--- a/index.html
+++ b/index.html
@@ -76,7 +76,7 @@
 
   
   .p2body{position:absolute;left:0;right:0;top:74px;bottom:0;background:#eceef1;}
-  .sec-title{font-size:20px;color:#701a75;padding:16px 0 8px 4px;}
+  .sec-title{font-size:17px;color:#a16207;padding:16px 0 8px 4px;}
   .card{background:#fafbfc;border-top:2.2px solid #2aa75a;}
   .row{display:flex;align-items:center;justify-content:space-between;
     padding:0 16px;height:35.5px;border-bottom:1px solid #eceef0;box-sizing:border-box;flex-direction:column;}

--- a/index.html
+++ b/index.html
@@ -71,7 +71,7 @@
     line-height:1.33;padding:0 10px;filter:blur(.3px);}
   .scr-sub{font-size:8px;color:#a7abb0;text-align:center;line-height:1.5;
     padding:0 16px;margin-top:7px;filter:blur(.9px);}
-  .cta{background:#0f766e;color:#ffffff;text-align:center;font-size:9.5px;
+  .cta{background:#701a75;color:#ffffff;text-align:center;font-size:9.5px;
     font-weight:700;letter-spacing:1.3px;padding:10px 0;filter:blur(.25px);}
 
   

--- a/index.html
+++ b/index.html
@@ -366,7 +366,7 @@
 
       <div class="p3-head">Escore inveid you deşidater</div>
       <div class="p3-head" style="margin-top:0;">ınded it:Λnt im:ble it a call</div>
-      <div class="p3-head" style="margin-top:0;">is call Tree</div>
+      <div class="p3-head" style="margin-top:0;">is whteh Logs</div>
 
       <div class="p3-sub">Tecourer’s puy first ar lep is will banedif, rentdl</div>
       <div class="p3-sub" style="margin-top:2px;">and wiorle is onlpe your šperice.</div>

**EXERCISE**. The exact wording of every entry above should be written out again.

**WRITTEN RESPONSE**.
--- a/index.html
+++ b/index.html
@@ -76,7 +76,7 @@
 
   
   .p2body{position:absolute;left:0;right:0;top:74px;bottom:0;background:#eceef1;}
-  .sec-title{font-size:20px;color:#701a75;padding:16px 0 8px 4px;}
+  .sec-title{font-size:17px;color:#a16207;padding:16px 0 8px 4px;}
   .card{background:#fafbfc;border-top:2.2px solid #2aa75a;}
   .row{display:flex;align-items:center;justify-content:space-between;
     padding:0 16px;height:35.5px;border-bottom:1px solid #eceef0;box-sizing:border-box;flex-direction:column;}

--- a/index.html
+++ b/index.html
@@ -71,7 +71,7 @@
     line-height:1.33;padding:0 10px;filter:blur(.3px);}
   .scr-sub{font-size:8px;color:#a7abb0;text-align:center;line-height:1.5;
     padding:0 16px;margin-top:7px;filter:blur(.9px);}
-  .cta{background:#0f766e;color:#ffffff;text-align:center;font-size:9.5px;
+  .cta{background:#701a75;color:#ffffff;text-align:center;font-size:9.5px;
     font-weight:700;letter-spacing:1.3px;padding:10px 0;filter:blur(.25px);}
 
   

--- a/index.html
+++ b/index.html
@@ -366,7 +366,7 @@
 
       <div class="p3-head">Escore inveid you deşidater</div>
       <div class="p3-head" style="margin-top:0;">ınded it:Λnt im:ble it a call</div>
-      <div class="p3-head" style="margin-top:0;">is call Tree</div>
+      <div class="p3-head" style="margin-top:0;">is whteh Logs</div>
 
       <div class="p3-sub">Tecourer’s puy first ar lep is will banedif, rentdl</div>
       <div class="p3-sub" style="margin-top:2px;">and wiorle is onlpe your šperice.</div>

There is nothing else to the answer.